→ **What to do**
Starting from the line that holds "- Relations are", print each remaining line of the entries exactly, ending with the last.

(Edit tracking data)

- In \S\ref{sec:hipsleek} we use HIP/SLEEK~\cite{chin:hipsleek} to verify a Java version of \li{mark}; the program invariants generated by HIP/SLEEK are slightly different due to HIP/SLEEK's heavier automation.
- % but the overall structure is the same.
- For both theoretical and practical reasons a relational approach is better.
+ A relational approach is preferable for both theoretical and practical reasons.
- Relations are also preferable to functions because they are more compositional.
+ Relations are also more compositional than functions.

→ **Answer**
- Relations are also preferable to functions because they are more compositional.
+ Relations are also more compositional than functions.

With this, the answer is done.